Findings open the door to improved microbial fuel cell architecture and should lead to “new applications that extend well beyond extracting electricity from mud,” Lovley says. In the new experiments, the UMass Amherst researchers adapted the microbe’s environment, which pushed it to adapt more efficient electric current transfer methods.

“In very short order we increased the power output by eight-fold, as a conservative estimate,” says Lovley. “With this, we’ve broken through the plateau in power production that’s been holding us back in recent years.” Now, planning can move forward to design microbial fuel cells that convert waste water and renewable biomass to electricity, treat a single home’s waste while producing localized power (especially attractive in developing countries), power mobile electronics, vehicles and implanted medical devices, and drive bioremediation of contaminated environments.

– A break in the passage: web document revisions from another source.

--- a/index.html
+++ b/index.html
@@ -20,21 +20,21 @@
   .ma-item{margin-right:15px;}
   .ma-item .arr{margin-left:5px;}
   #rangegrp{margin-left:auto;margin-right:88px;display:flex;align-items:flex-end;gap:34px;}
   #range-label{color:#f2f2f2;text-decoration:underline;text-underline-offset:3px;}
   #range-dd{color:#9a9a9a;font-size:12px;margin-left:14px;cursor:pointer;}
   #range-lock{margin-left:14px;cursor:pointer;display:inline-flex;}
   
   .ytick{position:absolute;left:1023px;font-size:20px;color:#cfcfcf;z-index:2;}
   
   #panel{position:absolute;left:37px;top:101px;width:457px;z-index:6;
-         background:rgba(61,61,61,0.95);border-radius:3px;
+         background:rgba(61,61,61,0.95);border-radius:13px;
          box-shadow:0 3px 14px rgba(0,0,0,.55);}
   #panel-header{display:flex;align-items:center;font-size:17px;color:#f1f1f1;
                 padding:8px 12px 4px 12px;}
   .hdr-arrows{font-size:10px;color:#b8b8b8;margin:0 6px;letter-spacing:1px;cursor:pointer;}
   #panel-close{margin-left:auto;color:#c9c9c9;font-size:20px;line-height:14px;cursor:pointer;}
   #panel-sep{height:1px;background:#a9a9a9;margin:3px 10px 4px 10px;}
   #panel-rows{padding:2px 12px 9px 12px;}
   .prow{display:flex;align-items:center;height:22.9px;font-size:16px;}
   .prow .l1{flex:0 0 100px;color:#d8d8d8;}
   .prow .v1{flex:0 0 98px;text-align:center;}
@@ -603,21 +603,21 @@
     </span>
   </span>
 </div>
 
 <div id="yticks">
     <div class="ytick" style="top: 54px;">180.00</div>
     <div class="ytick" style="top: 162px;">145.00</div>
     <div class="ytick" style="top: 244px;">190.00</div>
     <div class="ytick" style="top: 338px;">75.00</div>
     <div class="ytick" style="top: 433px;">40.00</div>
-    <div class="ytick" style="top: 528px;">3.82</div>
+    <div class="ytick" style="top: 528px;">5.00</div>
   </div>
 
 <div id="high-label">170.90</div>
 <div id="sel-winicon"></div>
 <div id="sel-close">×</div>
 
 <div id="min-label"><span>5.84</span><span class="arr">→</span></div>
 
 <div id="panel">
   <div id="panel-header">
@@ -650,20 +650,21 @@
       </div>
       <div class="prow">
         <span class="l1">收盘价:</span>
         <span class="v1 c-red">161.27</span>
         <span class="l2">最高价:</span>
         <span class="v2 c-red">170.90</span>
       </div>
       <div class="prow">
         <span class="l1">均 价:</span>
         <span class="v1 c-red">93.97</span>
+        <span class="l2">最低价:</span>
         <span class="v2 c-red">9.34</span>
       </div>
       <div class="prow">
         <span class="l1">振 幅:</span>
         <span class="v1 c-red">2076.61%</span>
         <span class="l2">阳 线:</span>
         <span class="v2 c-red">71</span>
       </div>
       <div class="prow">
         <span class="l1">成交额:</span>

Geobacter’s hairlike pili are extremely fine, only 3 to 5 nanometers in diameter or about 20,000 times finer than a human hair, and more than a thousand times longer than they are wide. Nevertheless, they are strong. Nicknamed nanowires for their role in moving electrons, pili are the secret to this particular microbe’s ability to produce electric current from organic waste and sediment. Geobacter’s pili seem critical for forming the biofilm which aids transfer of the electron products to iron in soil and sediment. In nature, bacteria colonies form gluey biofilms to anchor to a surface such as a tooth or an underwater rock, providing a living environment near a food source.

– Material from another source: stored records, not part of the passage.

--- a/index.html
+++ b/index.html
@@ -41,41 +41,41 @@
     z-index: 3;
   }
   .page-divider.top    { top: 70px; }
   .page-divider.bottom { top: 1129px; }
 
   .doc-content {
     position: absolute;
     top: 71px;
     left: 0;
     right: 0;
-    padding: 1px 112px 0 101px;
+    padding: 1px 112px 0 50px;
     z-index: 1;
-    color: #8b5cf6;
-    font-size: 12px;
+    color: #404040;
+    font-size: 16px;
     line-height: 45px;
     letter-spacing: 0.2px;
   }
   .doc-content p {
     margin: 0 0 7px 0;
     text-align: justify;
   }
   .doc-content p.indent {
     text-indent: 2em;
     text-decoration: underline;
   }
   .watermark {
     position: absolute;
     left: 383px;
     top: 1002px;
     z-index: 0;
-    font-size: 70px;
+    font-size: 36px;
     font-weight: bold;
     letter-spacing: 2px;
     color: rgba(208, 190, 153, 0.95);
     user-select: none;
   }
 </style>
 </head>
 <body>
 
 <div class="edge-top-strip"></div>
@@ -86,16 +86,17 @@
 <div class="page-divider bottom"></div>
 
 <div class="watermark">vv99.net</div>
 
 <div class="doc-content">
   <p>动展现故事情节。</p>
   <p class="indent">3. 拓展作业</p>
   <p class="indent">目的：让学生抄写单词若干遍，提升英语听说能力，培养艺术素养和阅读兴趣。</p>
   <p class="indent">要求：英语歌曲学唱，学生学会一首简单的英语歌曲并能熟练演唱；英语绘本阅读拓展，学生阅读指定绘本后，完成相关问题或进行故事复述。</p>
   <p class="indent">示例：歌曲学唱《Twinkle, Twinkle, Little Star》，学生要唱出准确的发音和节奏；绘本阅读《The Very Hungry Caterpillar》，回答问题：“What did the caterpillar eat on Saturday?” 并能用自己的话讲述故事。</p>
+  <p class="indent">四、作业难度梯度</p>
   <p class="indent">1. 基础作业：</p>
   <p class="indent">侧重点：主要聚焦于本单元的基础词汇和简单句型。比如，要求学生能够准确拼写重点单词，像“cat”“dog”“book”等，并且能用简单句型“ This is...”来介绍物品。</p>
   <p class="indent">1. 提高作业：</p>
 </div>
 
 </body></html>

The Geobacter biofilm’s “fortuitous” electron-transferring skill, the product of natural selection, suggested a pathway to Lovley―a way he might use selective pressure to increase its capacity to produce power. He and colleagues grew Geobacter as usual on a graphite electrode, providing acetate as food and allowing a colony to form the biologically active slime, or biofilm where electron transfer takes place across the nanowires. But for this new experiment they added a tiny, 400-millivolt “pushback” current in the electrode that forced Geobacter to press harder to get rid of its electrons.

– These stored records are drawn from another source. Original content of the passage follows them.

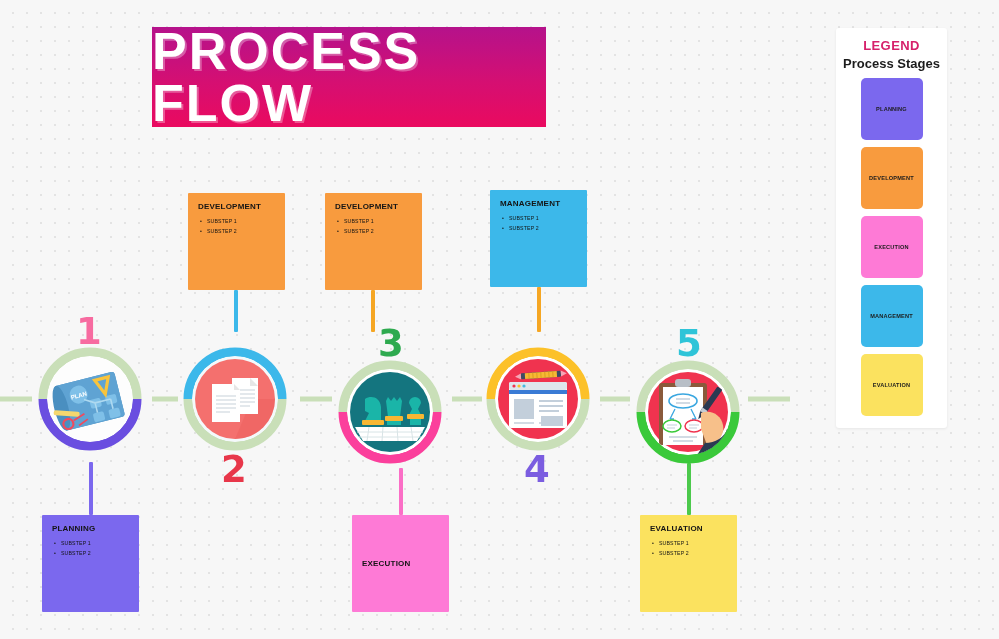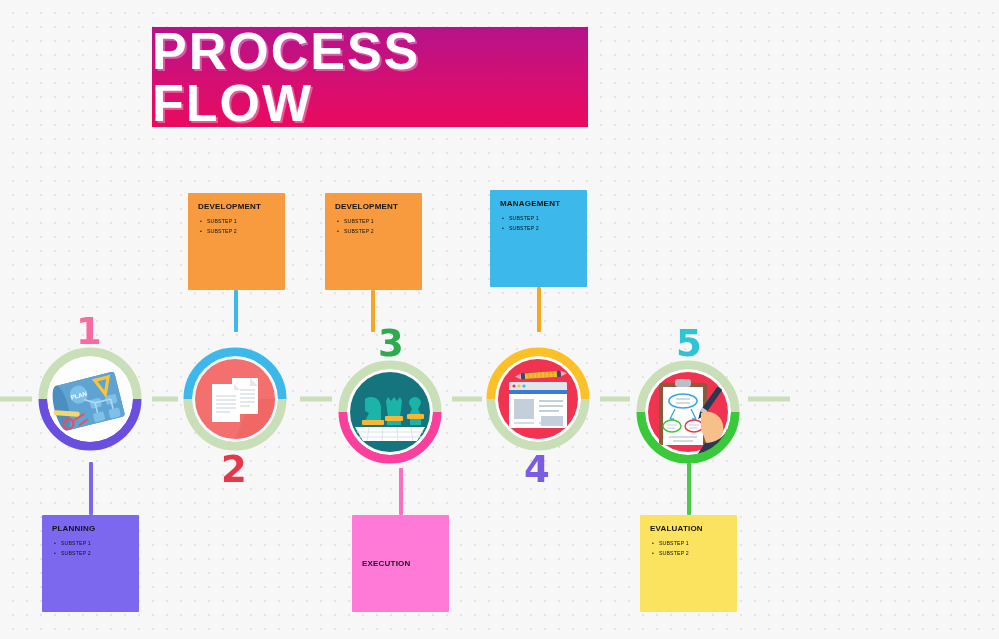--- a/index.html
+++ b/index.html
@@ -21,21 +21,21 @@
   .canvas {
     position: absolute;
     inset: 0;
   }
 
   
   .title-banner {
     position: absolute;
     left: 152px;
     top: 27px;
-    width: 436px;
+    width: 394px;
     height: 100px;
     background: linear-gradient(180deg, #b5128b 0%, #d50f72 55%, #ea0a5f 100%);
     display: flex;
     align-items: center;
     justify-content: center;
   }
   .title-text {
     color: #ffffff;
     font-size: 52px;
     font-weight: bold;
@@ -416,14 +416,34 @@
           <path d="M 54 44 L 57 52 L 60 44 Z" fill="#2b3a52"></path>
           <rect x="54" y="40" width="6" height="4" fill="#c6ccd4"></rect>
         </g>
         <path d="M 56 44 C 66 40 76 46 78 56 C 80 66 72 76 62 76 L 56 60 Z" fill="#f7c08a"></path>
         <path d="M 60 74 C 70 74 80 68 82 60 L 86 86 L 52 86 Z" fill="#2b3a52"></path>
       </svg>
     </div>
     <div class="node-num" style="left:40px; top:-35px; color:#2ec4d8;">5</div>
   </div>
 
+  <div class="legend-panel">
+    <div class="legend-title">LEGEND</div>
+    <div class="legend-subtitle">Process Stages</div>
+
+    <div class="legend-swatch" style="background:#7b68ee;">
+      <span>PLANNING</span>
+    </div>
+    <div class="legend-swatch" style="background:#f89b3e;">
+      <span>DEVELOPMENT</span>
+    </div>
+    <div class="legend-swatch" style="background:#fe7ad6;">
+      <span>EXECUTION</span>
+    </div>
+    <div class="legend-swatch" style="background:#3cb8ea;">
+      <span>MANAGEMENT</span>
+    </div>
+    <div class="legend-swatch" style="background:#fbe25f;">
+      <span>EVALUATION</span>
+    </div>
+  </div>
 
 </div>
 
 </body></html>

The result of providing a more challenging environment, within five short months, Lovley notes, was evolution of a beefed-up microorganism that can press at least eight times more electric current across the electrode than the original strain. “I’m really happy with this outcome,” the microbiologist notes. “It’s exceptionally fast feedback to us and a very satisfying result.” He adds, “I’m still a little amazed that they make electricity, but I’m happy to be exploring how to harness that ability. I’m sure there’ll be applications developed in the future that we can’t even envision right now.”

Lovley’s first experiments with the anaerobic microbe, Geobacter, which he and colleagues discovered in sediment under the Potomac River in 1987, explored its use in decontaminating soil due to its ability to respire iron and other metals the way we breathe oxygen. Geobacter showed promise for a variety of bioremediation tasks, but the microbiologists further discovered in 2002 that it could produce electricity from the organic matter found in soils, sediments and wastewater. This ability appeared to be a feature of the electrically conductive pili, discovered in 2005. Together, these discoveries have led to intense research on how to harness the microbes for producing electricity in microbial fuel cells.

Microbial fuel cells, which convert fuel to electricity without combustion, consist of an electrode known as an anode that accepts electrons from the microorganisms, and another electrode known as a cathode, which transfers electrons onto oxygen. Electrons flow between the anode and the cathode to provide the current that can be harvested to power electronic devices.